EXERCISE OBJECTIVE → Only some lines are wanted: please transcribe exactly those from the one containing "margin-left: 48px ->" through the end of the data, pictures excluded.

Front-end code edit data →

----

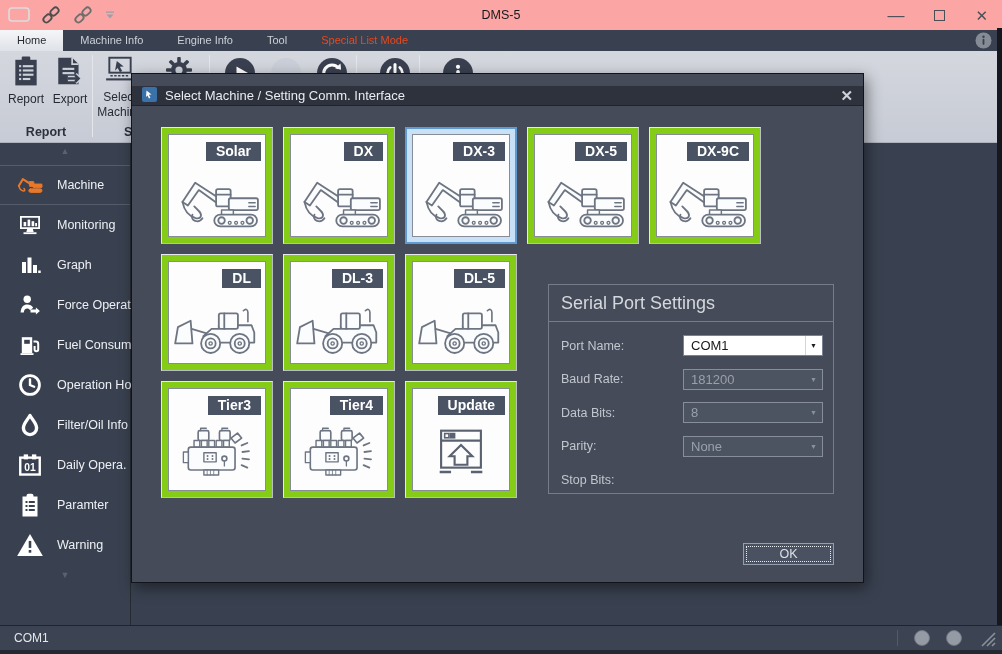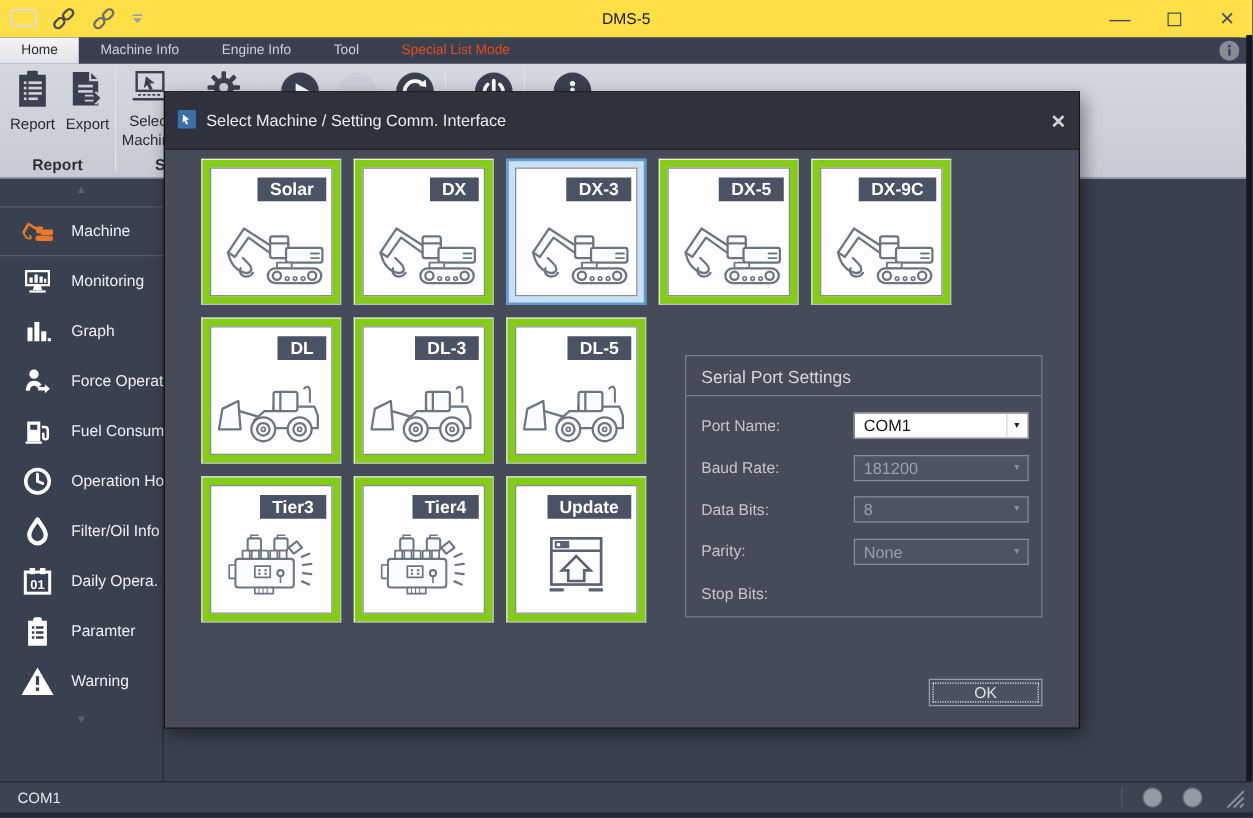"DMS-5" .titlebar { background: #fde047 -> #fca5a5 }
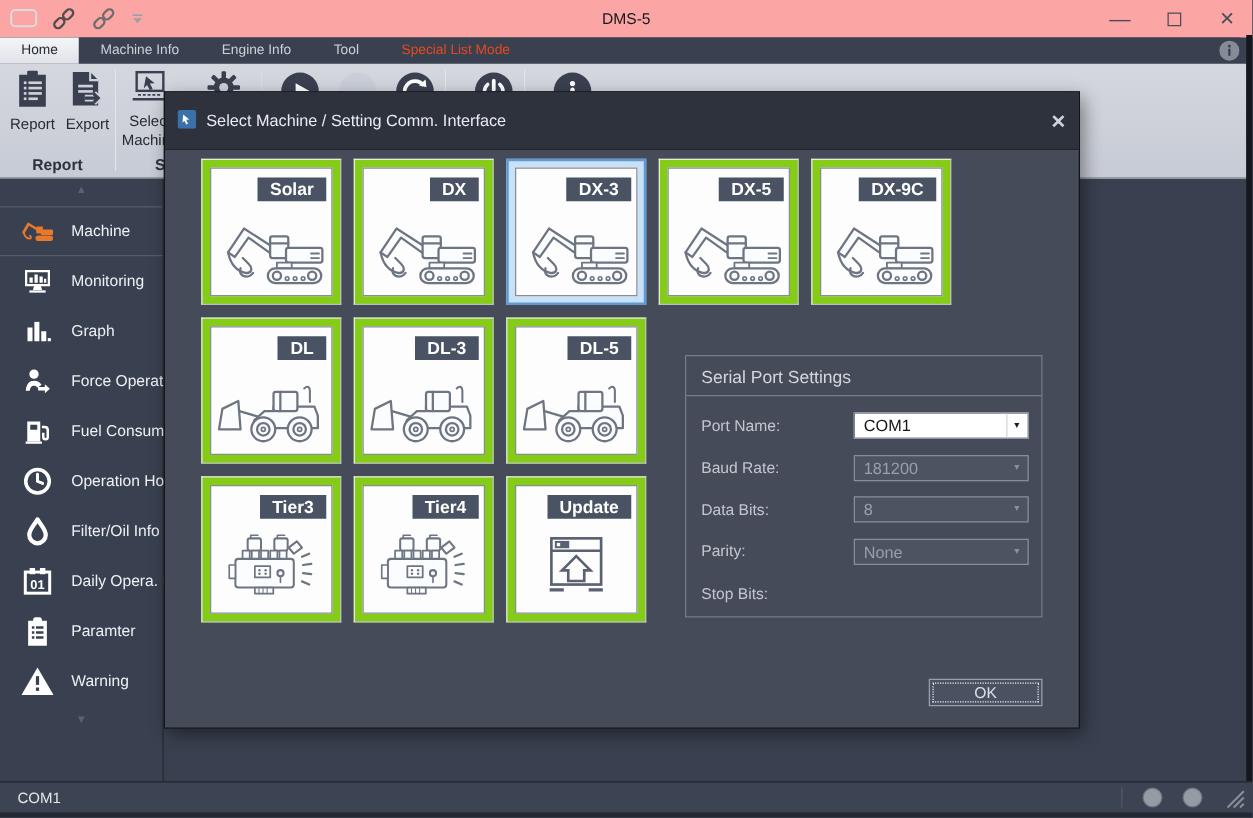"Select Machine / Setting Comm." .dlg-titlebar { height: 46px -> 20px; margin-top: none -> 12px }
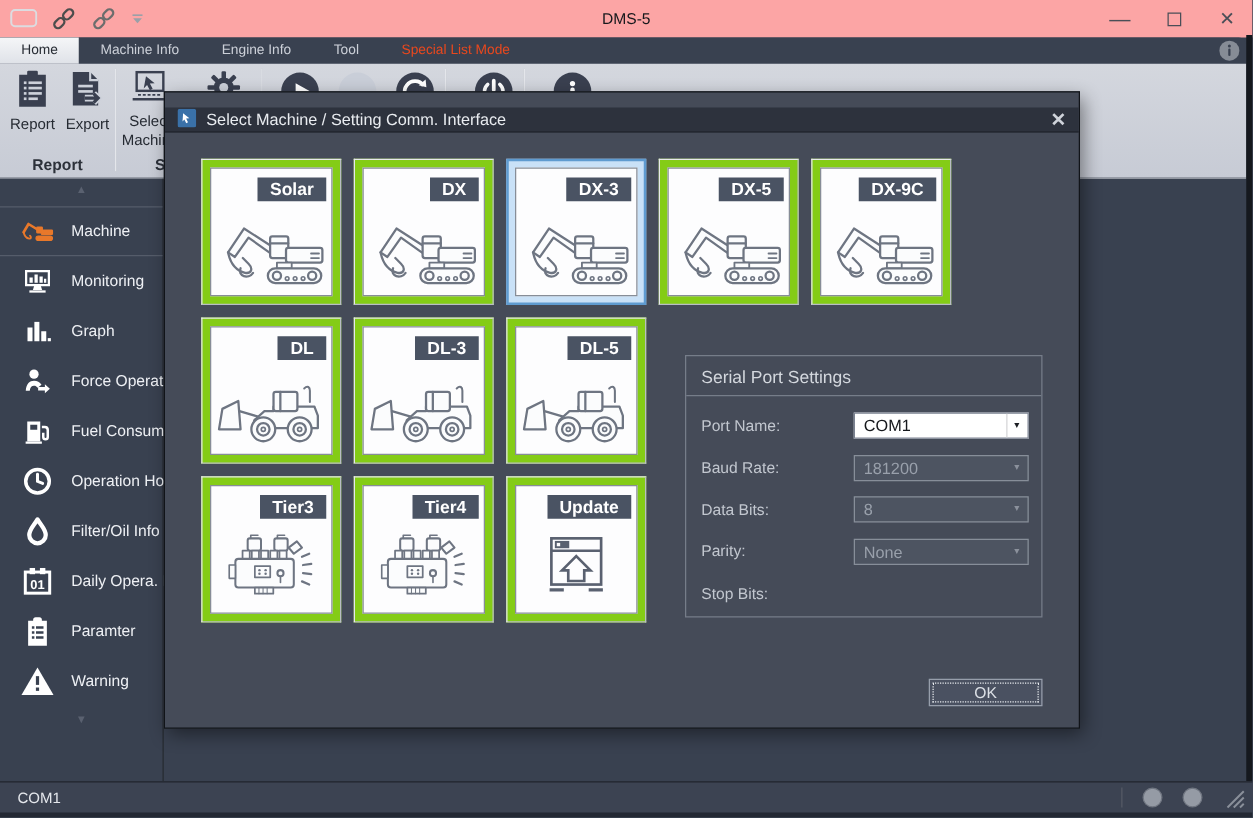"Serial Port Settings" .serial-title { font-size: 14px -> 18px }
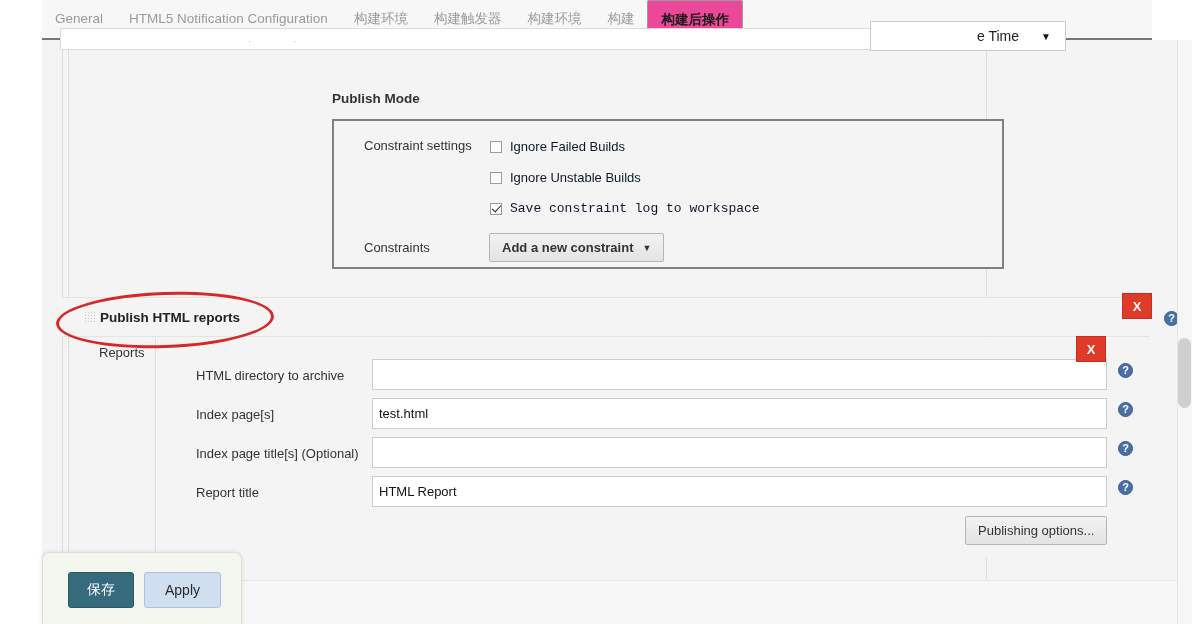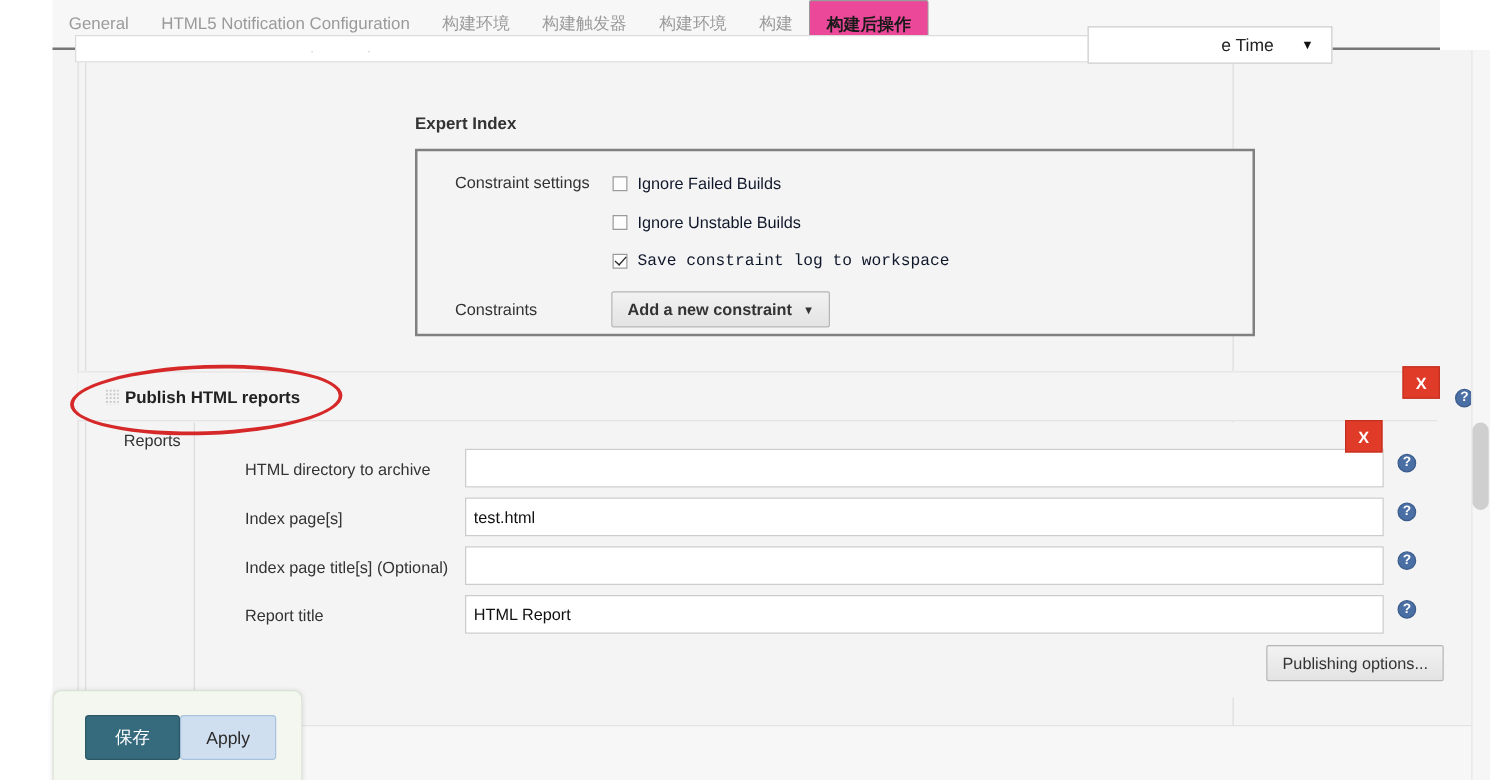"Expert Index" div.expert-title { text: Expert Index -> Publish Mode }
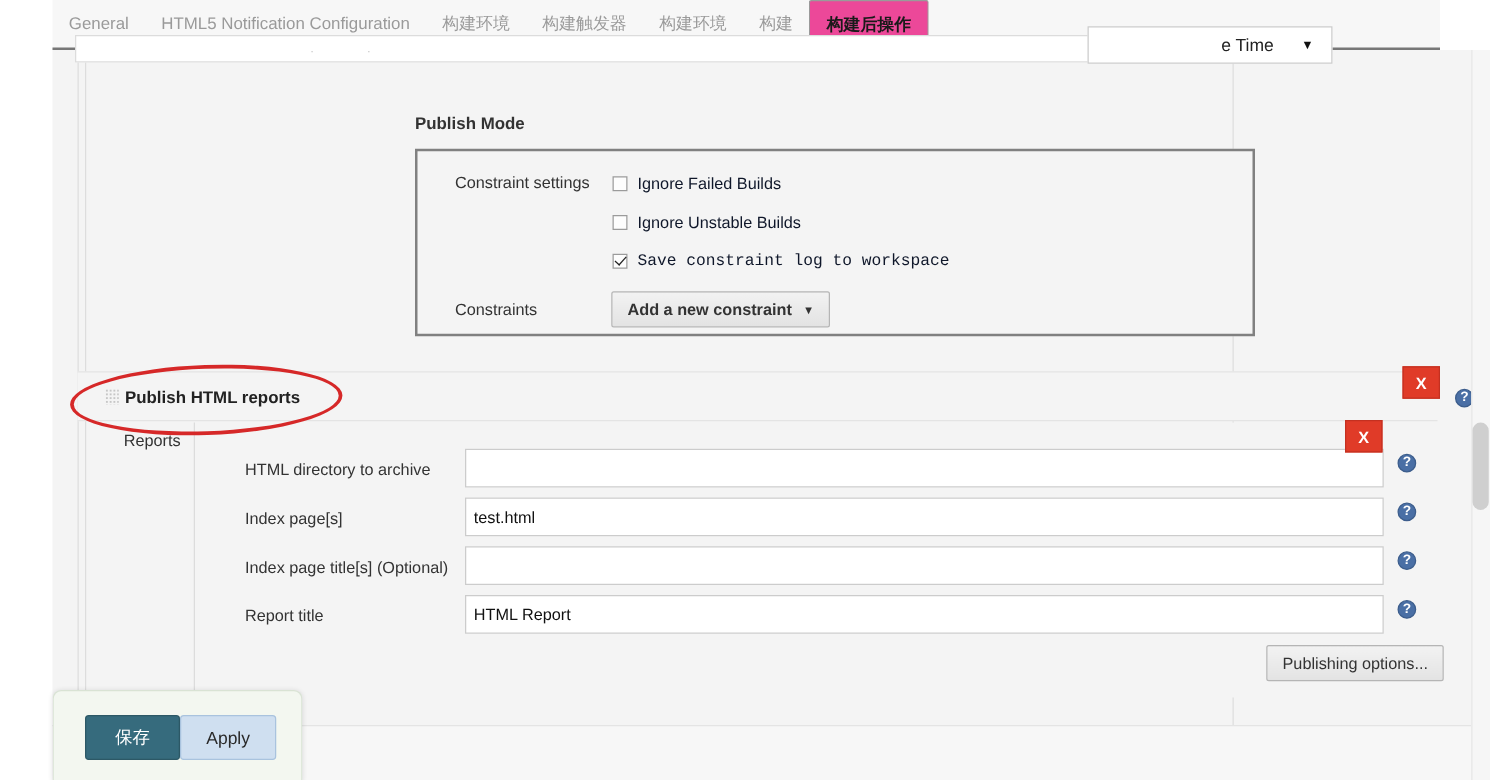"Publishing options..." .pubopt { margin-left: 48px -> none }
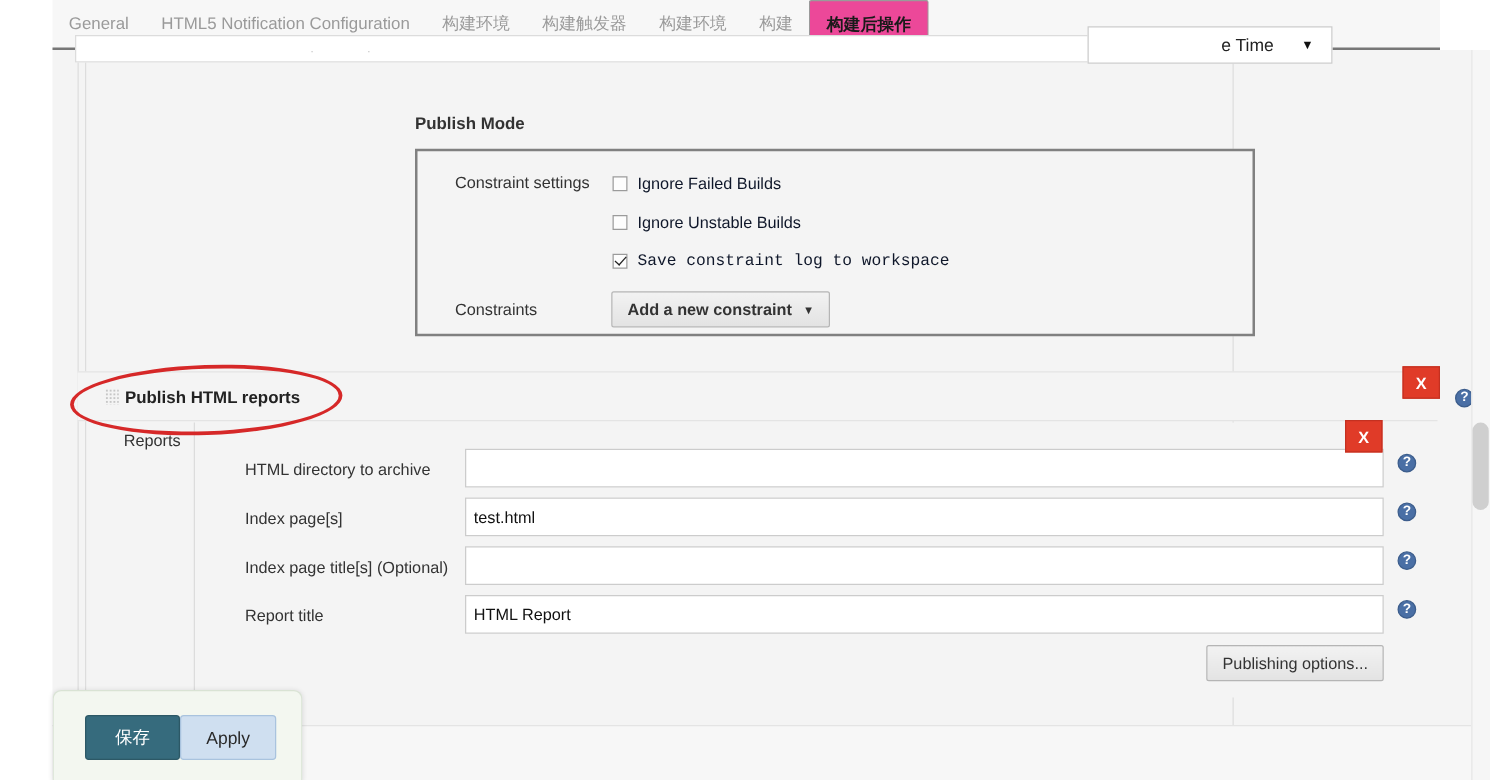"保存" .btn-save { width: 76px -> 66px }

----

OUTPUT FOR THIS EXERCISE →
"Publishing options..." .pubopt { margin-left: 48px -> none }
"保存" .btn-save { width: 76px -> 66px }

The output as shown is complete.